◆ WHAT YOU NEED TO DO: Among the entries that follow, find the lines containing the string "preserveAspectRatio" and copy them.

BEGIN SOURCE MATERIAL

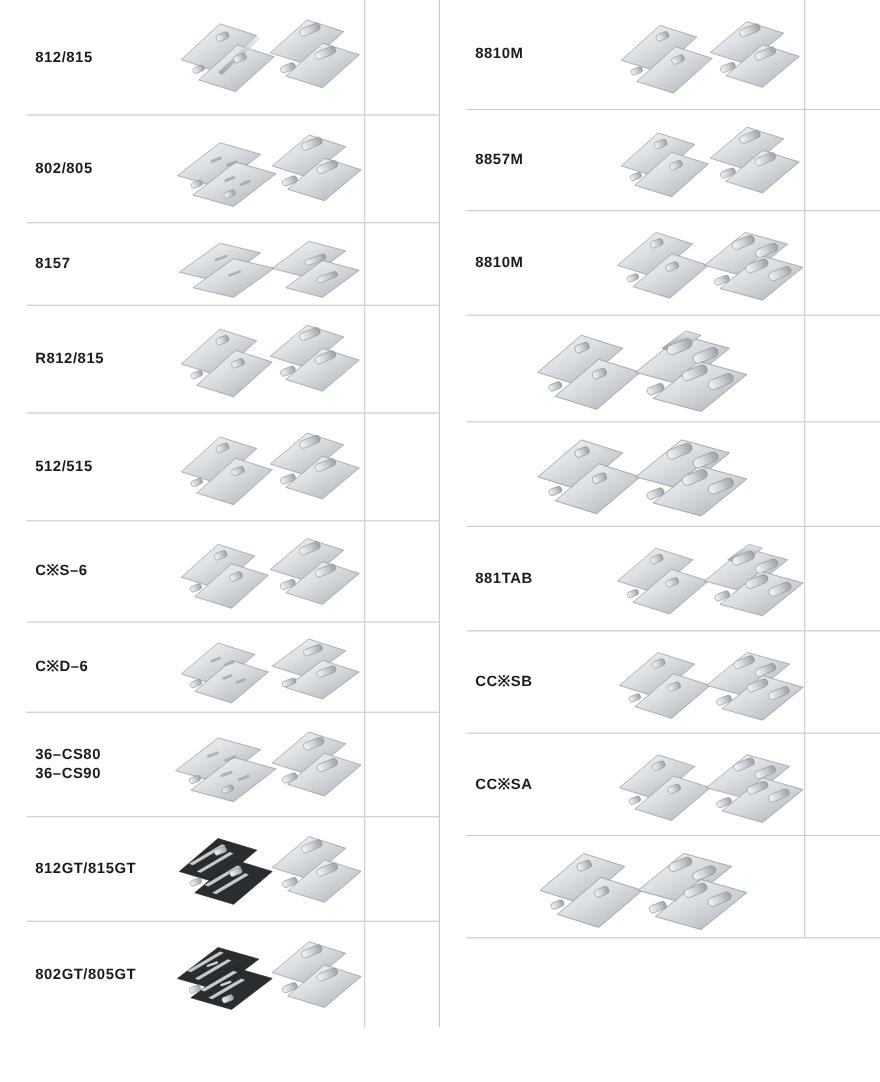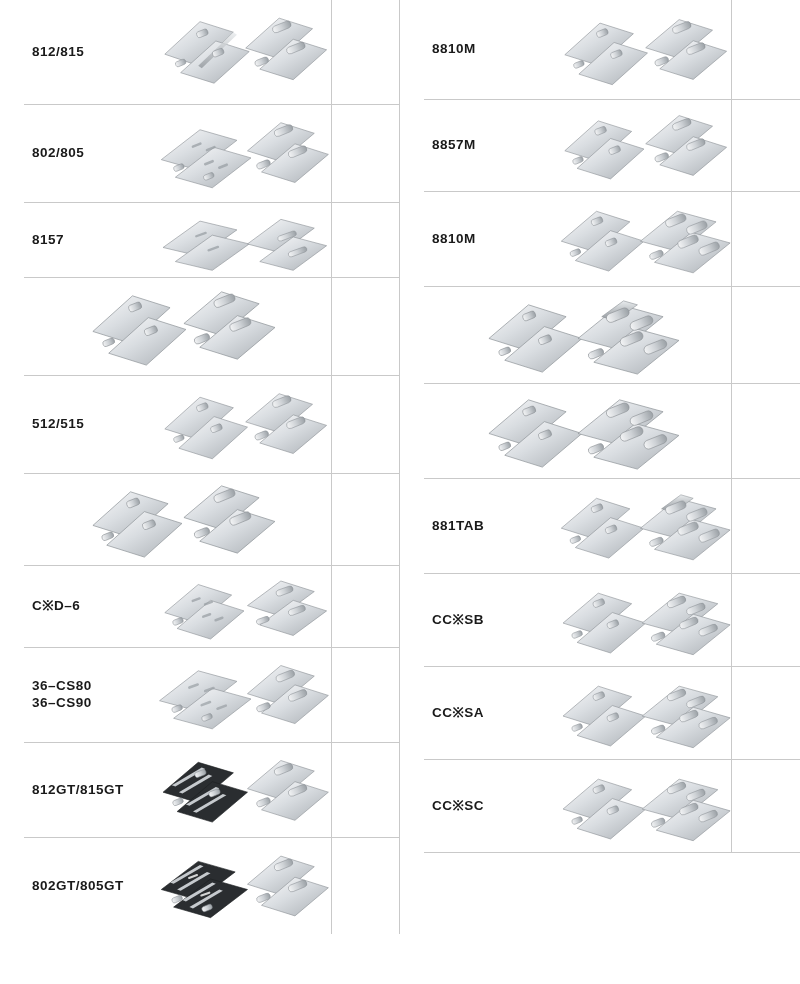--- a/index.html
+++ b/index.html
@@ -187,6 +187,7 @@
     </div>
 
     <div class="row" style="height:98px">
+      <div class="label-cell">R812/815</div>
       <div class="img-cell">
         <div class="art">
           <svg viewBox="0 0 207 98" preserveAspectRatio="xMidYMid meet">

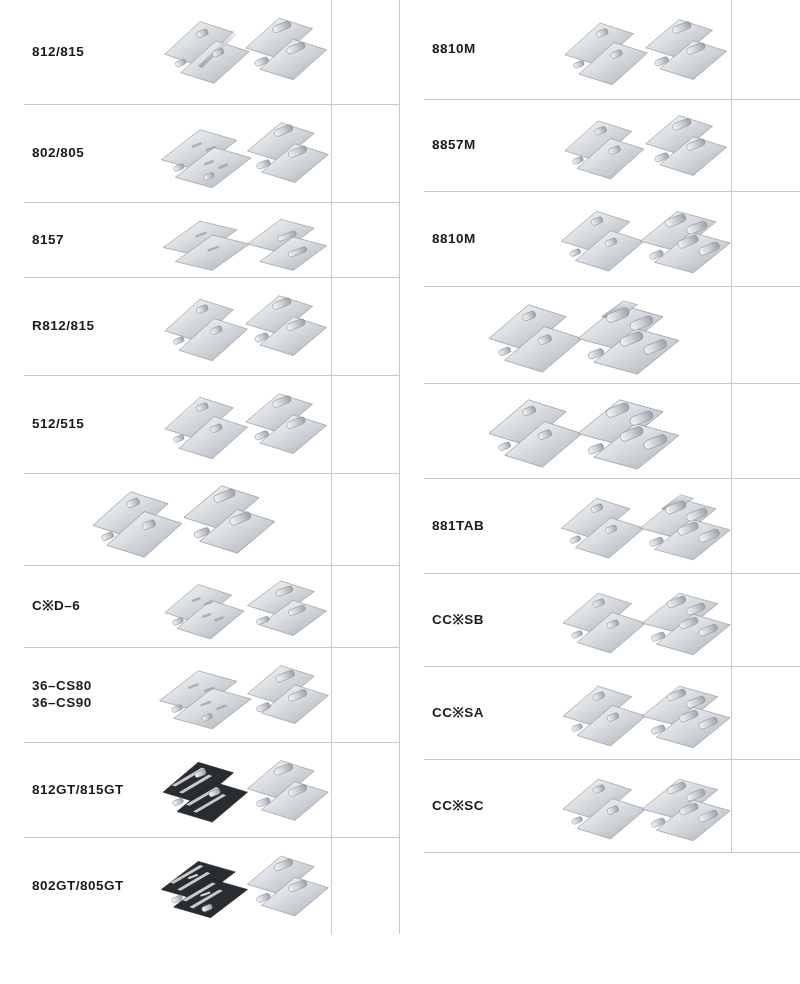--- a/index.html
+++ b/index.html
@@ -237,6 +237,7 @@
     </div>
 
     <div class="row" style="height:92px">
+      <div class="label-cell">C※S–6</div>
       <div class="img-cell">
         <div class="art">
           <svg viewBox="0 0 207 92" preserveAspectRatio="xMidYMid meet">

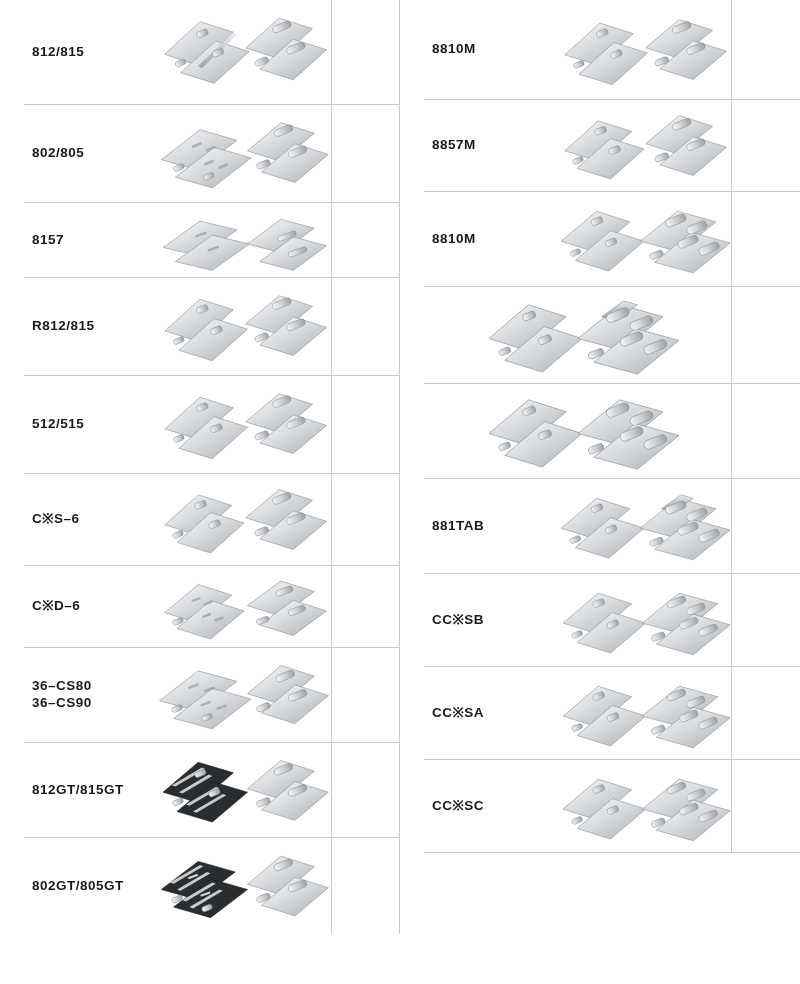--- a/index.html
+++ b/index.html
@@ -615,7 +615,6 @@
     </div>
 
     <div class="row" style="height:93px">
-      <div class="label-cell">CC※SC</div>
       <div class="img-cell">
         <div class="art">
           <svg viewBox="0 0 207 93" preserveAspectRatio="xMidYMid meet">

END SOURCE MATERIAL

◆ REPLY TO THE TASK:
           <svg viewBox="0 0 207 98" preserveAspectRatio="xMidYMid meet">
           <svg viewBox="0 0 207 92" preserveAspectRatio="xMidYMid meet">
           <svg viewBox="0 0 207 93" preserveAspectRatio="xMidYMid meet">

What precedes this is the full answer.